Chemistry term 2 Flashcards
Describe the structure of silicon (IV) oxide.
Silicon(IV) oxide (SiO₂) has a macromolecular structure similar to that of diamond.
State 3 properties which silicon (IV) oxide and diamond have in common.
- High melting and boiling points
- Hardness
- Neither conducts electricity
How would you show that silicon (IV) oxide is acidic and not basic or amphoteric?
it readily reacts with strong bases like sodium hydroxide (NaOH) to form a silicate salt, while it does not react with acids
When ________ ions __________ electrons, reduction occurs.
When positive ions gain electrons, reduction occurs.

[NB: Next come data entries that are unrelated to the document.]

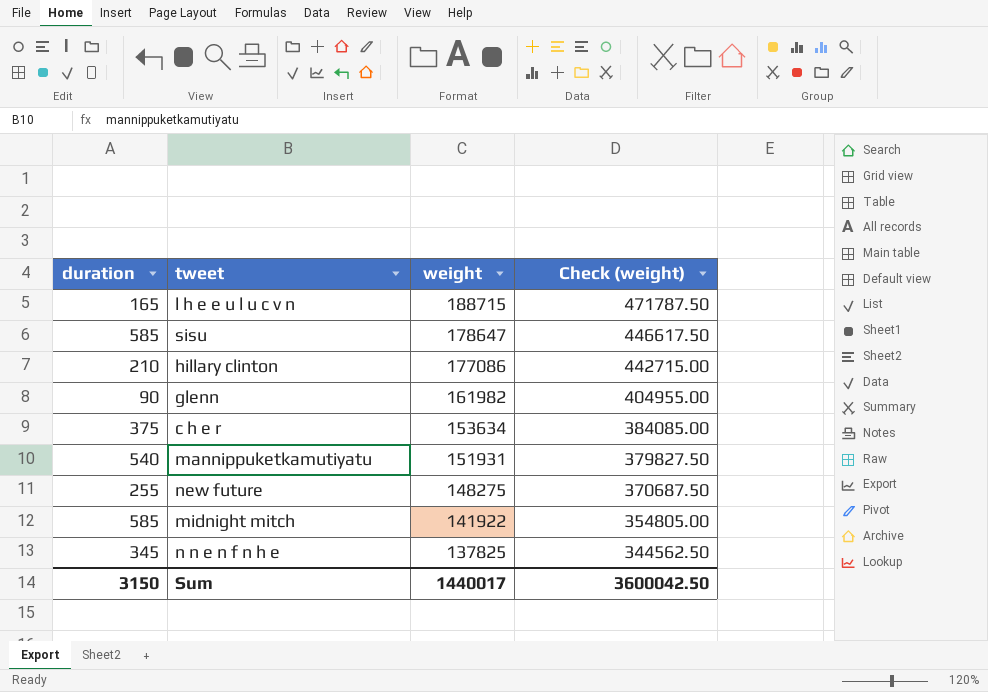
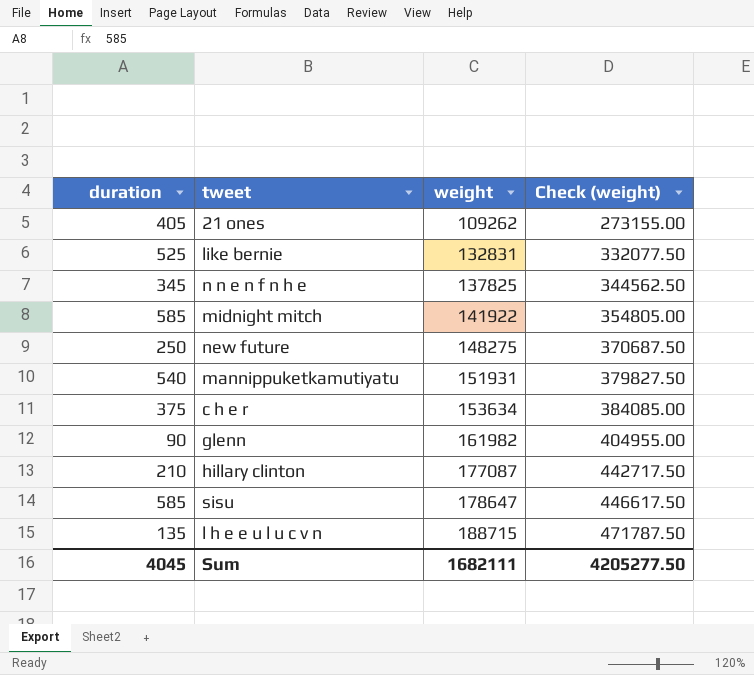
row order: weight descending -> weight ascending
row 21 ones: none -> 405 | 109262 | 273155.00
row like bernie: none -> 525 | 132831 | 332077.50
new future | duration: 255 -> 250
hillary clinton | weight: 177086 -> 177087
hillary clinton | Check (weight): 442715.00 -> 442717.50
l h e e u l u c v n | duration: 165 -> 135
Sum | duration: 3150 -> 4045
Sum | weight: 1440017 -> 1682111
Sum | Check (weight): 3600042.50 -> 4205277.50

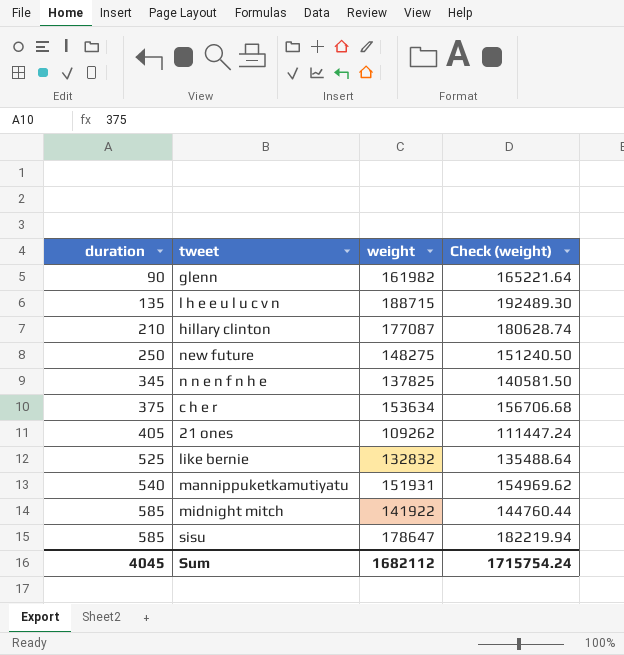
row order: weight ascending -> duration ascending
column Check (weight) | formula: [weight] * 2.5 -> [weight] * 1.02
like bernie | weight: 132831 -> 132832
Sum | weight: 1682111 -> 1682112
Sum | Check (weight): 4205277.50 -> 1715754.24

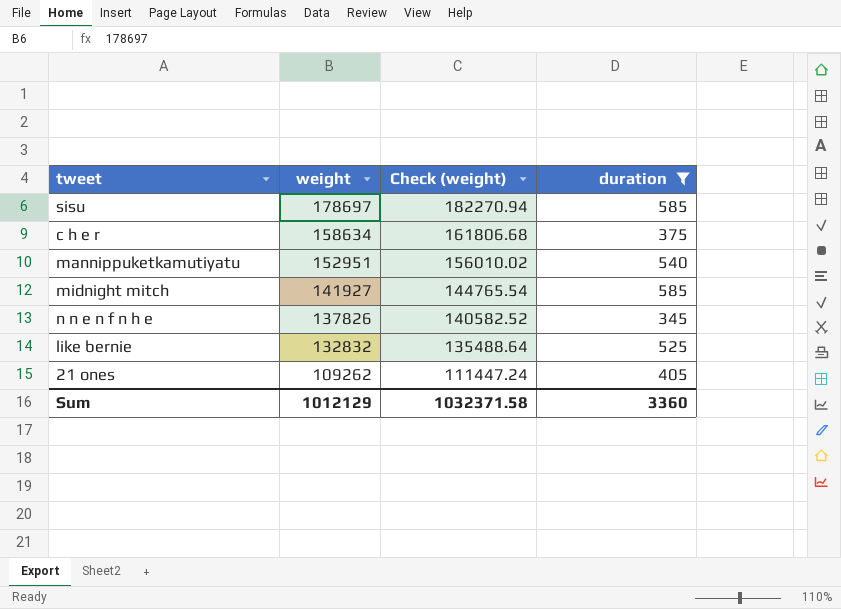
filter: none -> duration >= 345
row order: duration ascending -> weight descending
column duration | position: 1 -> 4
sisu | weight: 178647 -> 178697
sisu | Check (weight): 182219.94 -> 182270.94
c h e r | weight: 153634 -> 158634
c h e r | Check (weight): 156706.68 -> 161806.68
mannippuketkamutiyatu | weight: 151931 -> 152951
mannippuketkamutiyatu | Check (weight): 154969.62 -> 156010.02
midnight mitch | weight: 141922 -> 141927
midnight mitch | Check (weight): 144760.44 -> 144765.54
n n e n f n h e | weight: 137825 -> 137826
n n e n f n h e | Check (weight): 140581.50 -> 140582.52
Sum | weight: 1682112 -> 1012129
Sum | Check (weight): 1715754.24 -> 1032371.58
Sum | duration: 4045 -> 3360

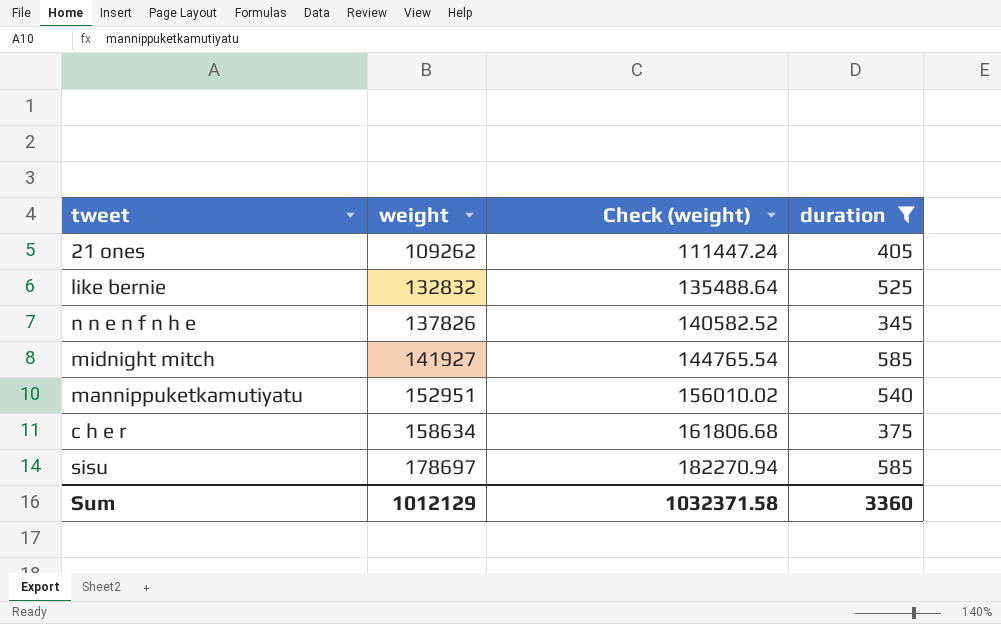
row order: weight descending -> weight ascending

When ……………. ions …………….. electrons, oxidation occurs.
When negative ions lose electrons, oxidation occurs.
Where does reduction take place and where does oxidation take place?
Reduction takes place at the cathode and oxidation at the anode.
Calculate the mass of Cu and O₂ required to produce 286 grams of Cu₂O.
Cu= 190 grams are required
O₂= 256 grams are required
wrong answer go through it
When 72g of aluminum (Al) reacts completely with oxygen, 102g of aluminum oxide (Al₂O₃) is formed. How much aluminum oxide will be formed when 18g of aluminum reacts?
25.5g
What is an exothermic reaction?
A reaction that transfers energy to the surroundings, increasing temperature.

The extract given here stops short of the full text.